Science and Technology Studies



Science and technology studies examine the development and creation of science, as well as the implications of science and technology in historical, cultural, and social contexts. The field is multidisciplinary, and includes everything from the origins of scientific inquiry to the latest technological developments. It can be a fascinating field to study, especially if you’re interested in technology’s role in human life.

Generally speaking, science is the study of the physical world, while technology is the application of this knowledge. Oxford Reference covers all aspects of science and technology, with more than two hundred thousand concise definitions and in-depth specialist encyclopedia entries. Each entry contains reliable, credible information written by recognized experts. It also includes illustrations, charts, and equations to aid in learning.

The science and technology major requires an introductory course in the natural and social sciences, and at least 12 units in STS. After that, students complete their upper-division work, which includes 12 units in two complementary areas of concentration. Students may also opt to earn a Ph.D. in science or pursue a master’s degree in science in addition to a doctorate.

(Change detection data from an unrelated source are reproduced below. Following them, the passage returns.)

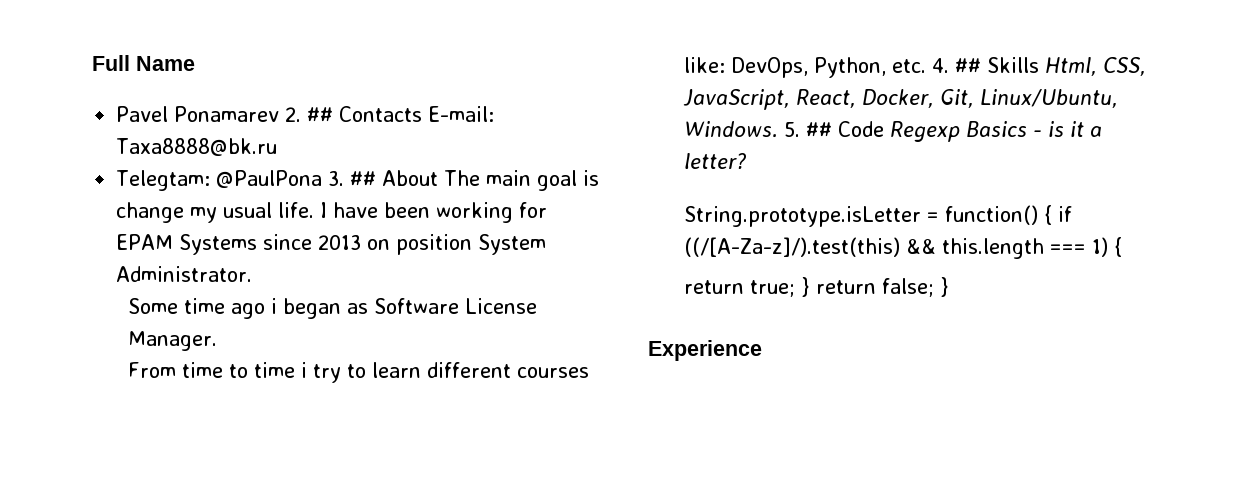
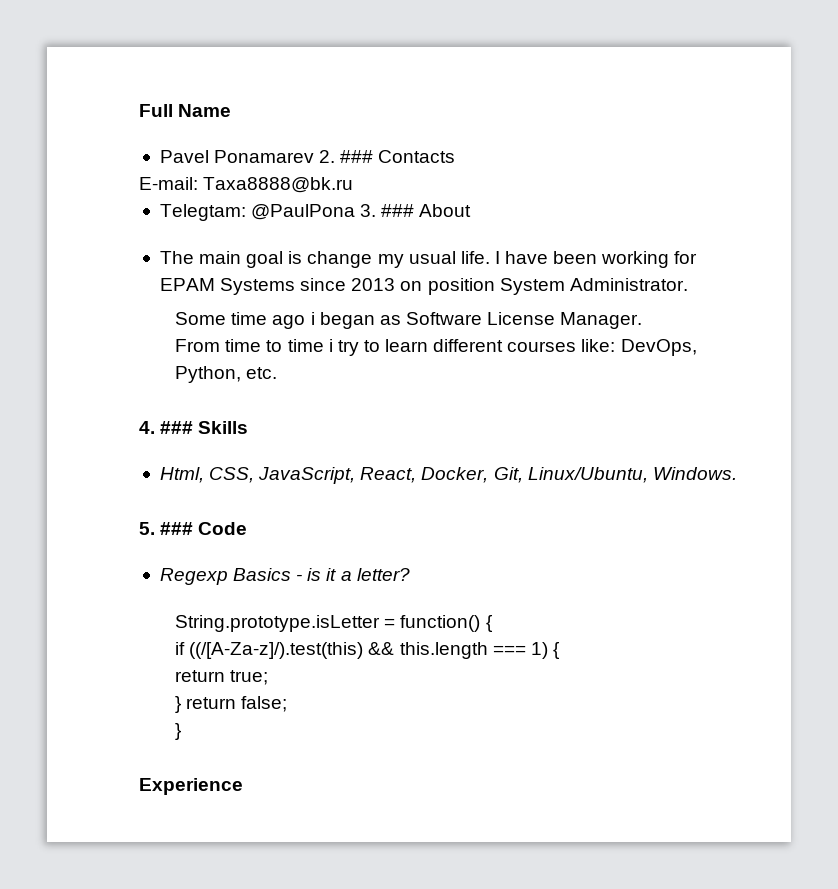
[307,107,334,122] ## -> [340,150,374,163] ###
(423, 114) none -> (456, 156) //
[350,171,377,186] ## -> [381,204,415,217] ###
(439, 178) none -> (472, 210) //
[932,58,982,73] 4. ## -> [139,421,194,434] // 4. ###
(1040, 65) none -> (249, 427) //
[784,122,833,137] 5. ## -> [139,522,194,535] // 5. ###
(885, 129) none -> (248, 528) //
(1053, 215) none -> (493, 623) //
(796, 288) none -> (269, 677) //
(935, 287) none -> (288, 704) //

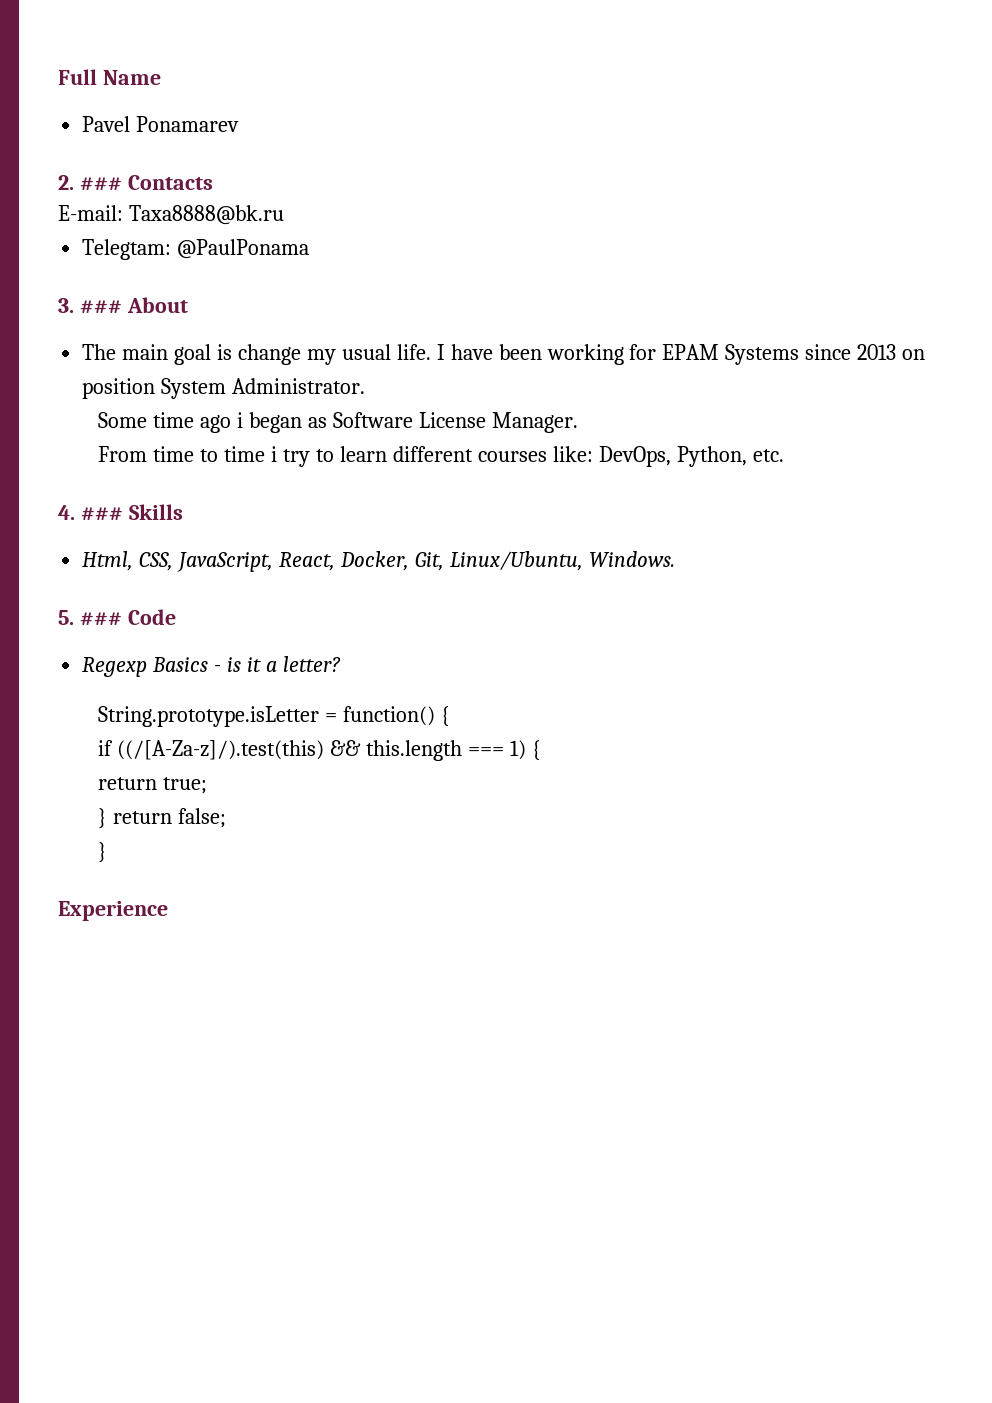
(315, 156) none -> (240, 124) //
[251,204,356,220] @PaulPona -> [177,239,310,259] @PaulPonama //

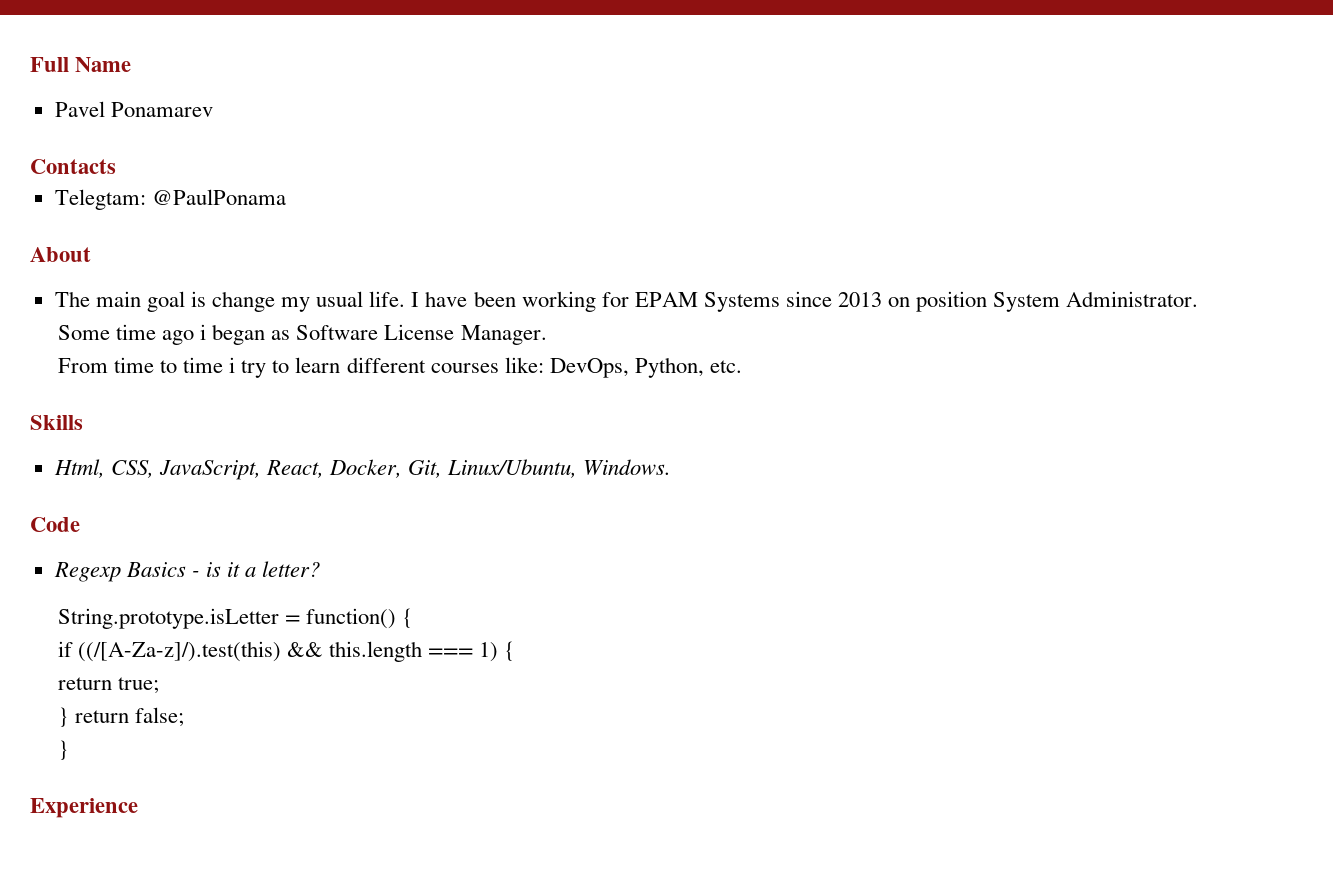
[58,175,122,191] 2. ### -> (213, 109) none
[58,205,284,225] // E-mail: Taxa8888@bk.ru -> (116, 166) none
[58,298,122,314] 3. ### -> (286, 197) none
[58,505,123,521] 4. ### -> (742, 366) none
[58,610,122,626] 5. ### -> (672, 467) none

Science and technology have a mutually beneficial relationship. Technology advances allow scientists to apply new knowledge to solve problems. As a result, technology has led to advances in space exploration and medical instruments.


Engineering is the practice of science and technology. Its application makes our lives more comfortable. Engineering is one of the leading drivers of growth and development. Our world is constantly changing, and we need new technologies to make it work. If you have an interest in science and technology, consider pursuing an engineering degree. You will learn the basics of a particular field, but you can also focus on creating your own innovations.

Pre-engineering courses are becoming increasingly popular among students today. These programs set the stage for enrollment in four-year and two-year engineering programs. They promote the idea of engineering as a career, and emphasize the value of engineering in everyday life. The movement has its origins in American education, and it has a strong social and epistemological foundation.

Depending on where you live, you may be able to study engineering in technology without any prior college-level knowledge. These programs typically last two to three years and often contain as many classroom hours as a four-year degree program. Moreover, students can choose to specialize in an engineering field, which gives them greater job satisfaction.

The curriculum for engineering and technology education has evolved since Warner’s 1947 presentation. In his speech, Warner recommended that industrial arts curricula include engineering. In addition to manufacturing, he also proposed subjects like construction, transportation, power, communication, and management. Later, Delmar Olson expanded on this concept and included engineering as one of the four major curriculum components, alongside math, physics, and chemistry.